Fr. Robinson then served as superior of the Edmundite Seminary in Burlington, Vt., before returning to Selma in 1971 as assistant director of the Edmundite Mission that had converted him as a boy.

In 1976, Fr. Robinson was called to the Archdiocese of Detroit, where he had often visited to care for his grandmother and celebrate weddings of friends who had moved north to work in the auto industry.

One of those friends was former Detroit Mayor Coleman Young, Fr. Williams recalled.

“As children in the South, they both had the same babysitter. So when he came to Detroit, he reunited with his childhood friend Coleman Young, and that helped a lot with the church-city relationship,” Fr. Williams said.

While Msgr. Robinson served multiple parishes in the city, his friendship with the mayor eventually led Cardinal Edmund C. Szoka to appoint him as rector of the Cathedral of the Most Blessed Sacrament in 1983, a position in which he was able to foster relationships between the archdiocese, city and the largely black neighborhoods surrounding the cathedral.

As rector, Msgr. Robinson also oversaw a remodeling of the cathedral and its pastoral center ahead of the city’s first-ever papal visit from St. John Paul II in 1987.

For as much as Msgr. Robinson was involved in civic affairs, though, he was even more committed to using his priestly service as a catalyst for change.

“He saw the Catholic Church as advancing racial (relations),” Fr. Williams said. “White men and women giving their lives for black families, that excited him and committed him, and he just tried to be the best priest he could be within his reality.”

Msgr. Robinson, a lifelong learner who received his doctorate in education from Madonna University in 1998, was incredibly smart, too.

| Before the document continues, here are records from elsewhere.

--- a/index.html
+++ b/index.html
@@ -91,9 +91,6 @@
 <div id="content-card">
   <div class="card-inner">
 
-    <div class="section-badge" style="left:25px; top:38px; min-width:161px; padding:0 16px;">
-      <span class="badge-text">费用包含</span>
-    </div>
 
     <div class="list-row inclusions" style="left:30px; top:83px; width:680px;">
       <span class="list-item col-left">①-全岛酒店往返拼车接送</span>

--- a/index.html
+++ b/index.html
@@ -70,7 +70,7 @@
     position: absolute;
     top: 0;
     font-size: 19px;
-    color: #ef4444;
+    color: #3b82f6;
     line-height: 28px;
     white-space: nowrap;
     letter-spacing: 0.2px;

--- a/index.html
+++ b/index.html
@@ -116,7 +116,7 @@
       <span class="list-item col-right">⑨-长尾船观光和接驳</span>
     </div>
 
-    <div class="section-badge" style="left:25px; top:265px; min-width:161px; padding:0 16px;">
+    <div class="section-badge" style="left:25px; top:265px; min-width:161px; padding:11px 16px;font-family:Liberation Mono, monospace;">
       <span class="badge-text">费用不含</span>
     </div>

“He would read papers in three different languages to know what was going on,” Fr. Williams said. “People forget that his master’s was in chemistry, and his dissertation was something about the atom, which was ground-breaking. He was just multi-faceted: the athlete, the scholar, a good religious, faithful grandson. Everything he did, he did well.”

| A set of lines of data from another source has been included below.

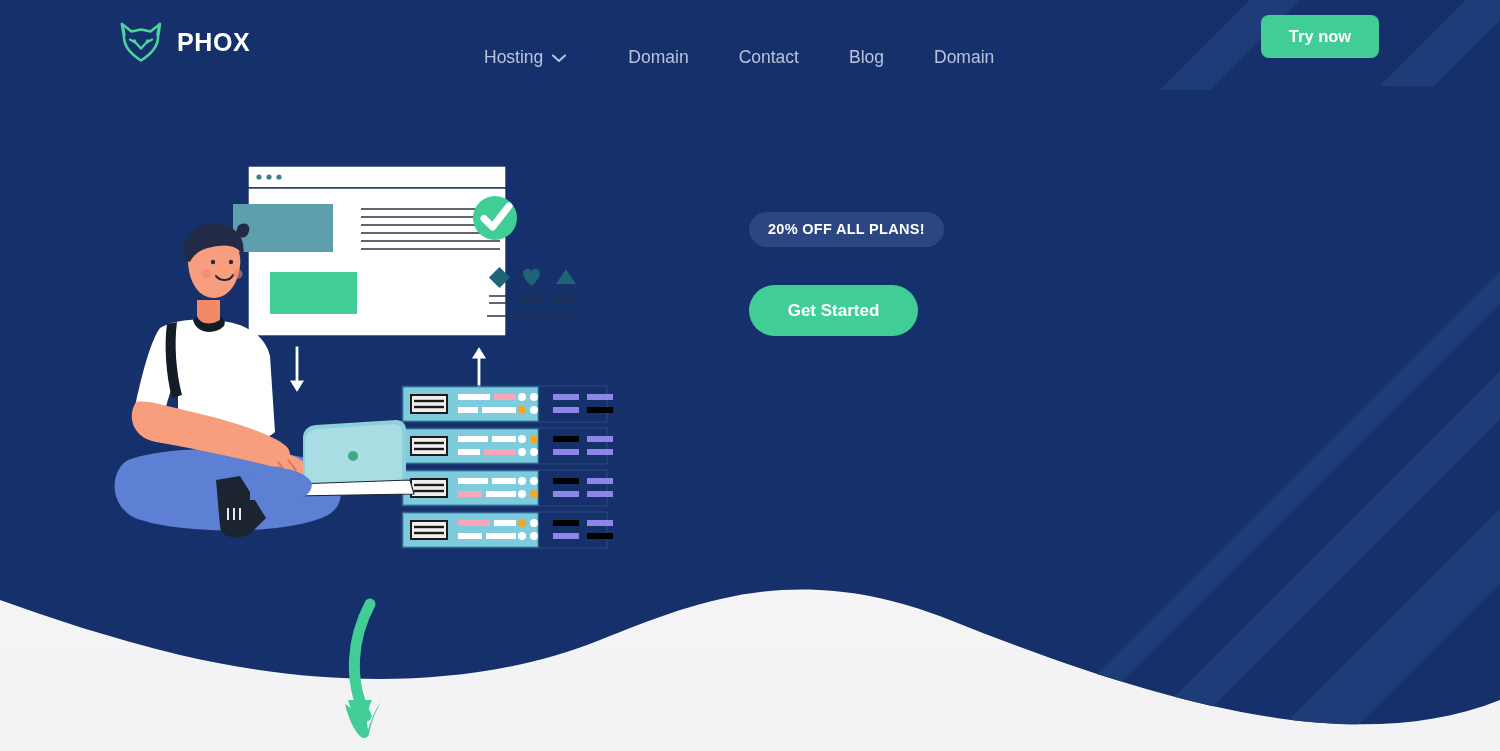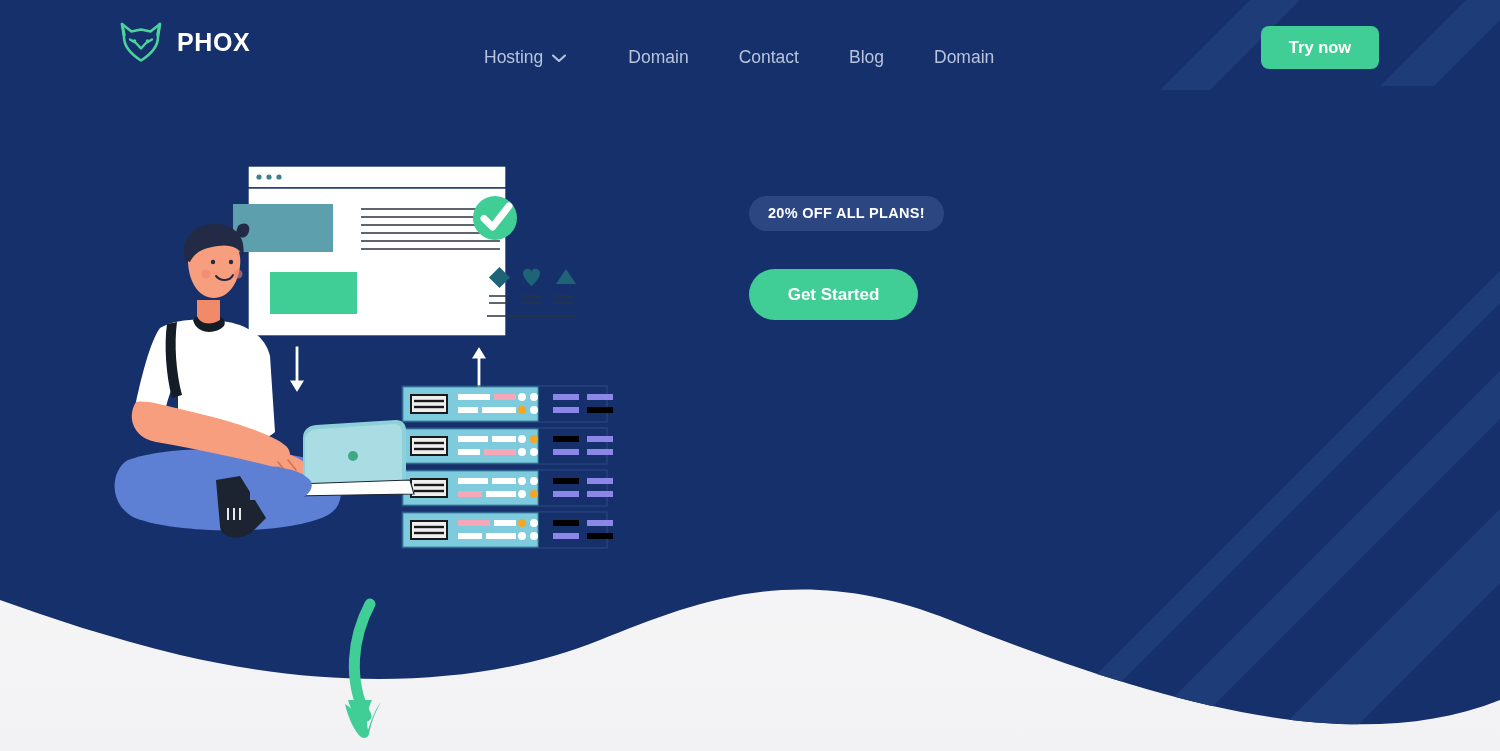--- a/index.html
+++ b/index.html
@@ -85,7 +85,7 @@
   .try-now {
     position: absolute;
     right: 121px;
-    top: 26px;
+    top: 15px;
     width: 118px;
     height: 43px;
     background: #41cd96;

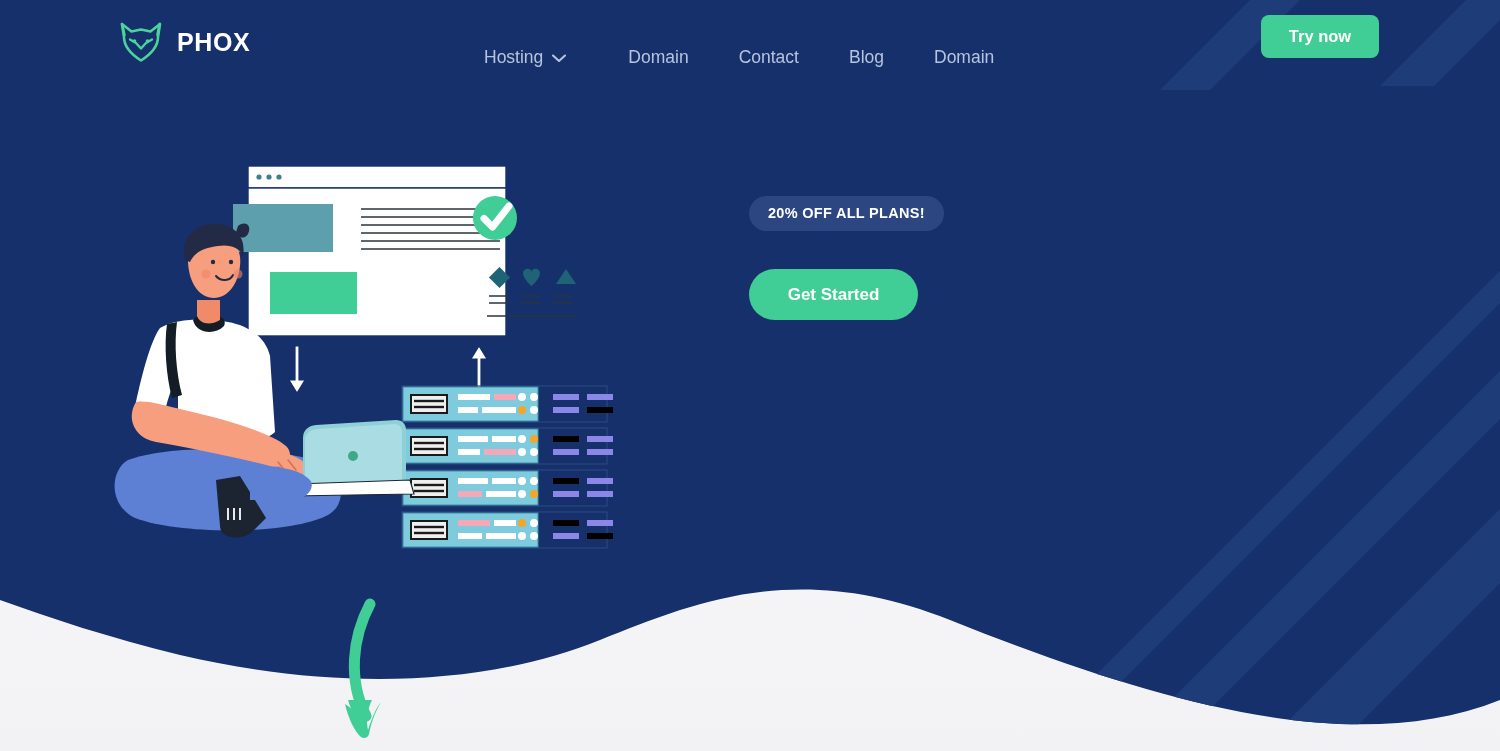--- a/index.html
+++ b/index.html
@@ -115,6 +115,7 @@
     letter-spacing: 0.3px;
     padding: 9px 19px 10px 19px;
     border-radius: 20px;
+    margin-top: 16px;
   }
   .headline {
     margin-top: 21px;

But what he did best, undoubtedly, was serve others in holiness, Fr. Williams said.

“He taught a great lesson I’ll never forget, and it was simply the lesson of the missionaries that served him in Selma: ‘To work and not seek reward. To serve and not to think of pain. To love, and never count the cost.’ He really exemplified that model of the Edmundites beautifully.”

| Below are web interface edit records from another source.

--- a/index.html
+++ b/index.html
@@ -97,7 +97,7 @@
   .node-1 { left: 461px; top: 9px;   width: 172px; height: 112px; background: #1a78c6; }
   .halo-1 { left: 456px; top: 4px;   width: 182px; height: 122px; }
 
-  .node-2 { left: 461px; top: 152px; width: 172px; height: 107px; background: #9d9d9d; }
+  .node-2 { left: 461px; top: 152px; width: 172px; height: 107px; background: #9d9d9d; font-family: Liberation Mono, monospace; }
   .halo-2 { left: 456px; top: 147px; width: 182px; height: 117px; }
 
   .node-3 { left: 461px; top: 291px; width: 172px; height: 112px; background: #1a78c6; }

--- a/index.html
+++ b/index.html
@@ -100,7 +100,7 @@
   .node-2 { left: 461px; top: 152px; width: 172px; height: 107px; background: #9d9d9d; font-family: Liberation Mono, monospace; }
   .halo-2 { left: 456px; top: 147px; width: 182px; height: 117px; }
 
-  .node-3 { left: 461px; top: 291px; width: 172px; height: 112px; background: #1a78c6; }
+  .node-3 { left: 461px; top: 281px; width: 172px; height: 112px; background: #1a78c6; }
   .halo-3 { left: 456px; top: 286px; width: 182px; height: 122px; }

In Detroit, Msgr. Robinson served the parishes of St. Catherine/St. Edward (1976-83); St. Bernard of Clairvaux (1981); and St. John Berchmans/St. Juliana (1995); in addition to his rectorship of the cathedral from 1983 to 2003, where he continued to serve in retirement. He also served multiple terms on the archdiocesan Presbyteral Council and College of Consultors, was vicar of the former East Side and Northwest Detroit vicariates, and served on the board of trustees at Marygrove College and Madonna University.

In 1990, Pope John Paul II named him a Prelate of Honor to His Holiness, the second of three ranks of monsignor and a rarity for a member of a religious order.

Msgr. Robinson is survived by two sisters, Bennie Ragland and Gloria Middleton, and many nieces and nephews. A funeral Mass was celebrated Jan. 17 at the cathedral. Interment is planned for a later date in Selma, Ala.